• What you have to do
Reproduce exactly the span of lines that opens with the line containing "before running playbooks" and closes with the last line of the entries below.

___ Given records ___

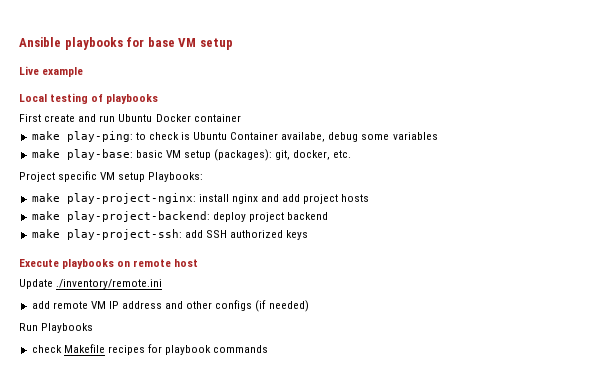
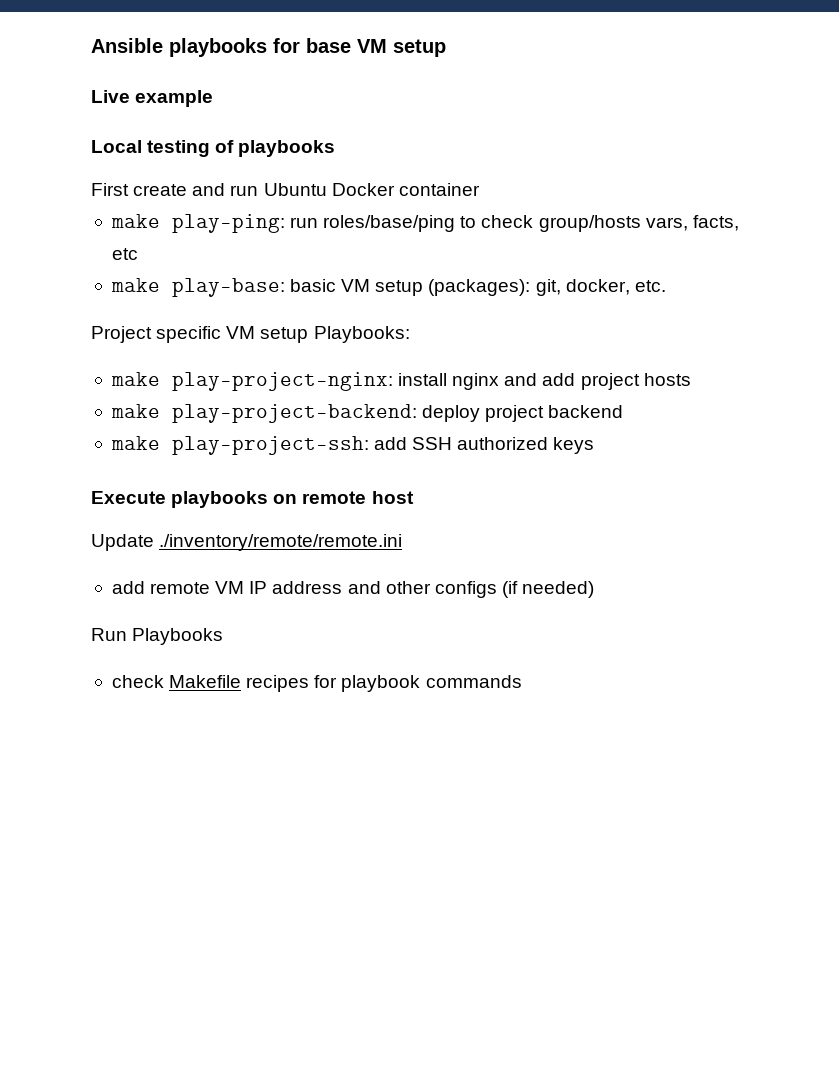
- make play-ping: to check is Ubuntu Container availabe, debug some variables
+ make play-ping: run roles/base/ping to check group/hosts vars, facts, etc
- Update ./inventory/remote.ini
+ Update ./inventory/remote/remote.ini

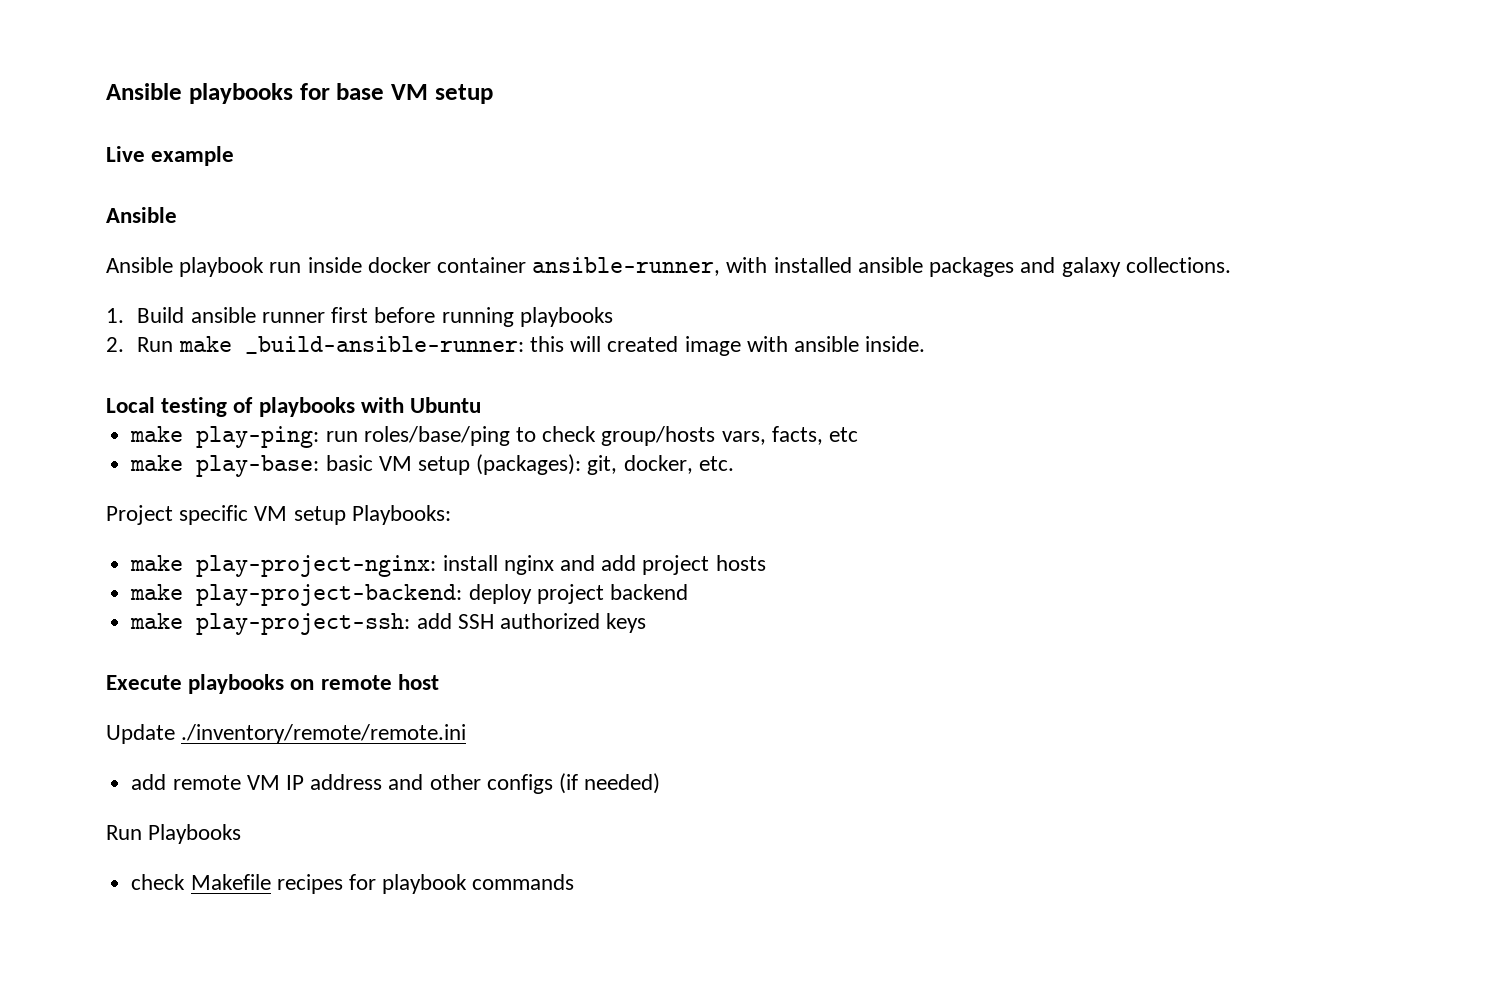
  Live example
+ Ansible
+ Ansible playbook run inside docker container ansible-runner, with installed ansible packages and galaxy collections.
+ 1. Build ansible runner first before running playbooks
+ 2. Run make _build-ansible-runner: this will created image with ansible inside.
- Local testing of playbooks
- First create and run Ubuntu Docker container
+ Local testing of playbooks with Ubuntu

___

• Answer area
+ 1. Build ansible runner first before running playbooks
+ 2. Run make _build-ansible-runner: this will created image with ansible inside.
- Local testing of playbooks
- First create and run Ubuntu Docker container
+ Local testing of playbooks with Ubuntu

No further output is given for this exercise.